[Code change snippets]
--
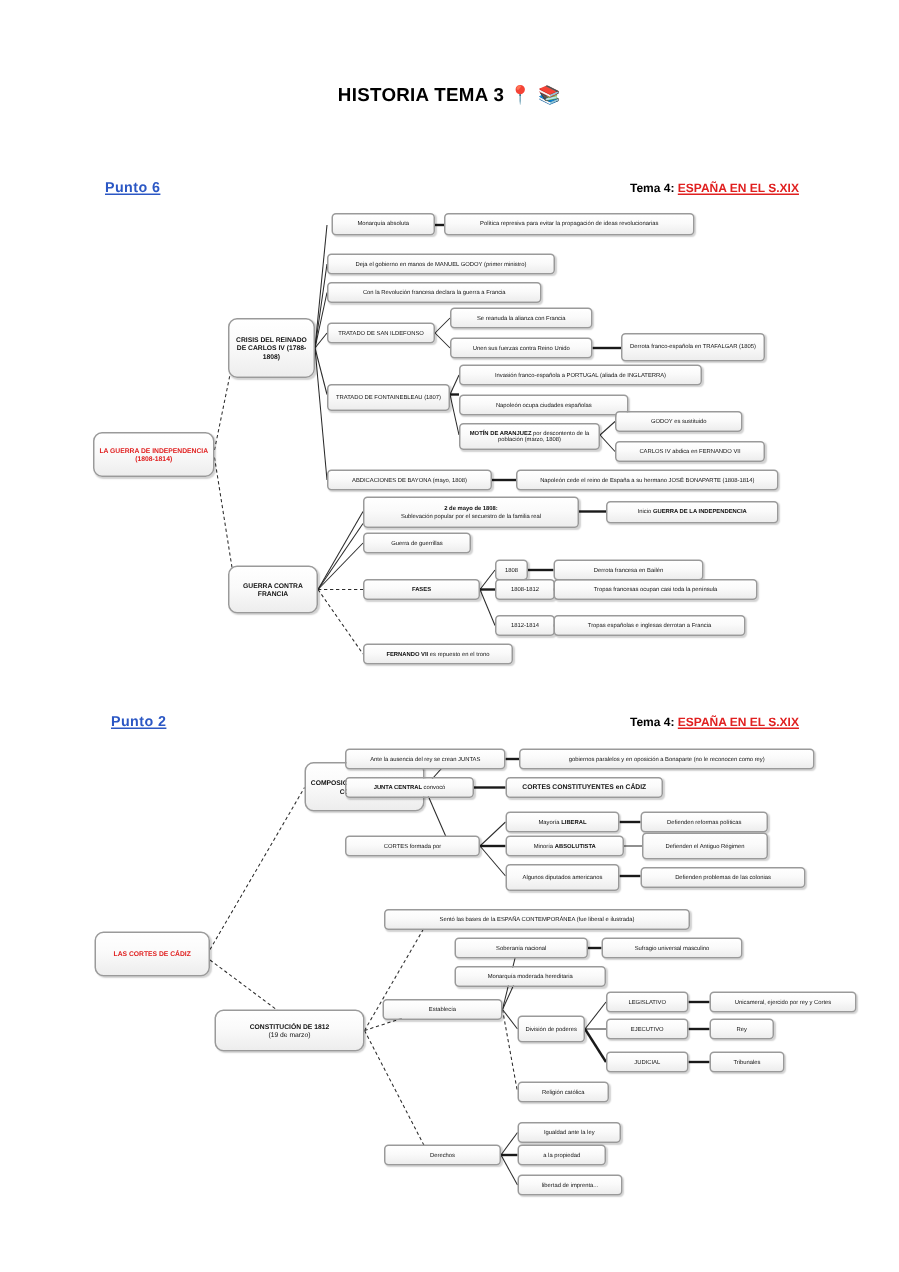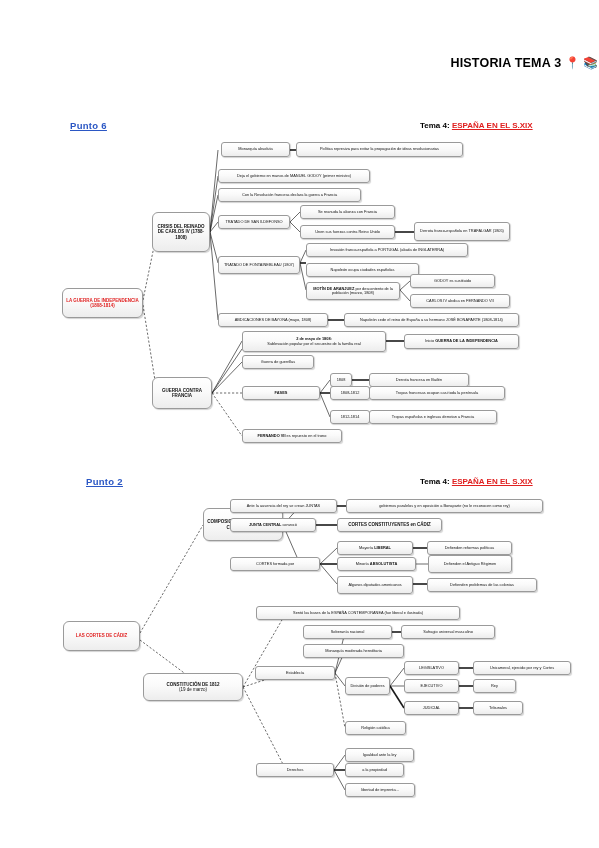--- a/index.html
+++ b/index.html
@@ -14,21 +14,21 @@
   }
   #page {
     position: relative;
     width: 599px; height: 848px;
     background:#fff;
   }
 
   
   .doc-title {
     position:absolute; left:0; top:56px; width:599px;
-    text-align:right;
+    text-align:center;
     font-size:12.5px; font-weight:bold; letter-spacing:.2px;
     color:#000;
   }
   .doc-title .emoji { font-size:12px; }
 
   .section-label {
     position:absolute;
     font-size:9.5px; font-weight:bold;
     color:#2b57c4;
     text-decoration:underline;
@@ -86,21 +86,21 @@
     <span class="emoji">📍</span>
     <span class="emoji">📚</span>
   </div>
 
   <div class="section-label" style="left:70px; top:120px;">Punto 6</div>
   <div class="section-tema" style="left:420px; top:121px;">
     <span>Tema 4:</span>
     <span class="red">ESPAÑA EN EL S.XIX</span>
   </div>
 
-  <div class="section-label" style="left:70px; top:476px;padding-left:16px;">Punto 2</div>
+  <div class="section-label" style="left:58px; top:476px;padding-left:16px;">Punto 2</div>
   <div class="section-tema" style="left:420px; top:477px;">
     <span>Tema 4:</span>
     <span class="red">ESPAÑA EN EL S.XIX</span>
   </div>
 
   <svg class="links" viewBox="0 0 599 848">
 
     <path class="ln-dash" d="M143,300 L157,232"></path>
     <path class="ln-dash" d="M143,305 L157,393"></path>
--
(Requirement) Starting at the line that contains "color:#2b57c4;", quote each remaining line of the entries above, unchanged.

(Output)
     color:#2b57c4;
     text-decoration:underline;
@@ -86,21 +86,21 @@
     <span class="emoji">📍</span>
     <span class="emoji">📚</span>
   </div>
 
   <div class="section-label" style="left:70px; top:120px;">Punto 6</div>
   <div class="section-tema" style="left:420px; top:121px;">
     <span>Tema 4:</span>
     <span class="red">ESPAÑA EN EL S.XIX</span>
   </div>
 
-  <div class="section-label" style="left:70px; top:476px;padding-left:16px;">Punto 2</div>
+  <div class="section-label" style="left:58px; top:476px;padding-left:16px;">Punto 2</div>
   <div class="section-tema" style="left:420px; top:477px;">
     <span>Tema 4:</span>
     <span class="red">ESPAÑA EN EL S.XIX</span>
   </div>
 
   <svg class="links" viewBox="0 0 599 848">
 
     <path class="ln-dash" d="M143,300 L157,232"></path>
     <path class="ln-dash" d="M143,305 L157,393"></path>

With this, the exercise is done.